(Items from a data source)
= Beginning of Section =
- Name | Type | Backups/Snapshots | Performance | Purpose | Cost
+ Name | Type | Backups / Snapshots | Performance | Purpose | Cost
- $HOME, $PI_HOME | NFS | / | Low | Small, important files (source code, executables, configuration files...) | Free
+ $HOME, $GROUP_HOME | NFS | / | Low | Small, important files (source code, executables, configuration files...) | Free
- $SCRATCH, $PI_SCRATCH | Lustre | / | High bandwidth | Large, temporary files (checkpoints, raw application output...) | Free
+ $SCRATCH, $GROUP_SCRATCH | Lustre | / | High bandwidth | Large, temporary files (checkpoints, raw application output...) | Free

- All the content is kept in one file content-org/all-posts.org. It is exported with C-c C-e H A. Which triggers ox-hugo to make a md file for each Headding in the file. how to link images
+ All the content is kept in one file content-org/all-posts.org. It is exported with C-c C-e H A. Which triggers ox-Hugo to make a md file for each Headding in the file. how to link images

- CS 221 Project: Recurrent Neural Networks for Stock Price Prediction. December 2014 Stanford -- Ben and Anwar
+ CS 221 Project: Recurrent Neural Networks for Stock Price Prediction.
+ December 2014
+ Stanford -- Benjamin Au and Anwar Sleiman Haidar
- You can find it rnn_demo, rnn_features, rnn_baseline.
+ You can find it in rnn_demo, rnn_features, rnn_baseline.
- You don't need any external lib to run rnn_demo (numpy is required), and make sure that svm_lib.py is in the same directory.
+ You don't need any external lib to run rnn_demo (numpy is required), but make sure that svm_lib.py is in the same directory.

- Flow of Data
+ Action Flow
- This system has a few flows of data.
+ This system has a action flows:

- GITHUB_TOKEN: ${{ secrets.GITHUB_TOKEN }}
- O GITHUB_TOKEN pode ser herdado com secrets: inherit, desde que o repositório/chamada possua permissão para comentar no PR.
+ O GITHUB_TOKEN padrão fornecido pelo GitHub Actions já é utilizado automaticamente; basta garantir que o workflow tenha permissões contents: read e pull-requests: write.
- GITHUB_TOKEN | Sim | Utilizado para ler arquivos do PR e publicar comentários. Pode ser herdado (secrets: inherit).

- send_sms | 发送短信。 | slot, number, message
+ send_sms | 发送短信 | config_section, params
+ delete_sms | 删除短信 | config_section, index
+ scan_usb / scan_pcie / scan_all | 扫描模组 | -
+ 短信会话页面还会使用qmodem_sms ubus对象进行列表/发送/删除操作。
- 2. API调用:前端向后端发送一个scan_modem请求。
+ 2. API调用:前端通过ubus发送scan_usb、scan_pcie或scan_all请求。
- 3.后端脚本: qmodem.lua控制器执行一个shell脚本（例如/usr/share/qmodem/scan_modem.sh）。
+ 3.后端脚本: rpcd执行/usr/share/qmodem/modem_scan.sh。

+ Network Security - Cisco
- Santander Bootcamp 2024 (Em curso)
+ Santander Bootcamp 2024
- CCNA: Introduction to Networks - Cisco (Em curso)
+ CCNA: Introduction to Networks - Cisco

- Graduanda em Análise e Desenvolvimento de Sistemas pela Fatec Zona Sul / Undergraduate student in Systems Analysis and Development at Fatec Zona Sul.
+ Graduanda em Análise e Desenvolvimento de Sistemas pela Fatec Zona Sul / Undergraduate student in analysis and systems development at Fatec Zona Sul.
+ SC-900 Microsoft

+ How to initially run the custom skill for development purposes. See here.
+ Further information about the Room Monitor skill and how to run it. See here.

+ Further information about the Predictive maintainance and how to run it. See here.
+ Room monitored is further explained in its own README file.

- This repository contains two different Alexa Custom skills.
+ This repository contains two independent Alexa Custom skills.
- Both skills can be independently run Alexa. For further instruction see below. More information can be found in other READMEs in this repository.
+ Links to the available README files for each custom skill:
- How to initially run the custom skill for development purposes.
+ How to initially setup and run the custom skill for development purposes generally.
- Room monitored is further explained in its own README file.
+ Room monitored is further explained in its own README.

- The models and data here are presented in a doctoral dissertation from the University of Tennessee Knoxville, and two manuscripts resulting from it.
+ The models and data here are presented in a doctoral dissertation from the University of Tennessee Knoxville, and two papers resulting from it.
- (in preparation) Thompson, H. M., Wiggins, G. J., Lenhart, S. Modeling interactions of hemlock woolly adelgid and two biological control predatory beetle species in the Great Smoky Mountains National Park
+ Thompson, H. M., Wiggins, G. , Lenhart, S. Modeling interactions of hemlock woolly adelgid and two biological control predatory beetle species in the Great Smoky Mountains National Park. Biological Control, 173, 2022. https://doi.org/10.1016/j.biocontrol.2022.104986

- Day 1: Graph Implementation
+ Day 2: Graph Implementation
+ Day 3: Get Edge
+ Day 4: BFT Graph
= End of Section =
**What the task asks**
Would you retype the lines above from the one with "purposes. See here." down to the one with "maintainance and how to run it. See here.", word for word, both ends included and no other lines?

**Result below**
+ How to initially run the custom skill for development purposes. See here.
+ Further information about the Room Monitor skill and how to run it. See here.

+ Further information about the Predictive maintainance and how to run it. See here.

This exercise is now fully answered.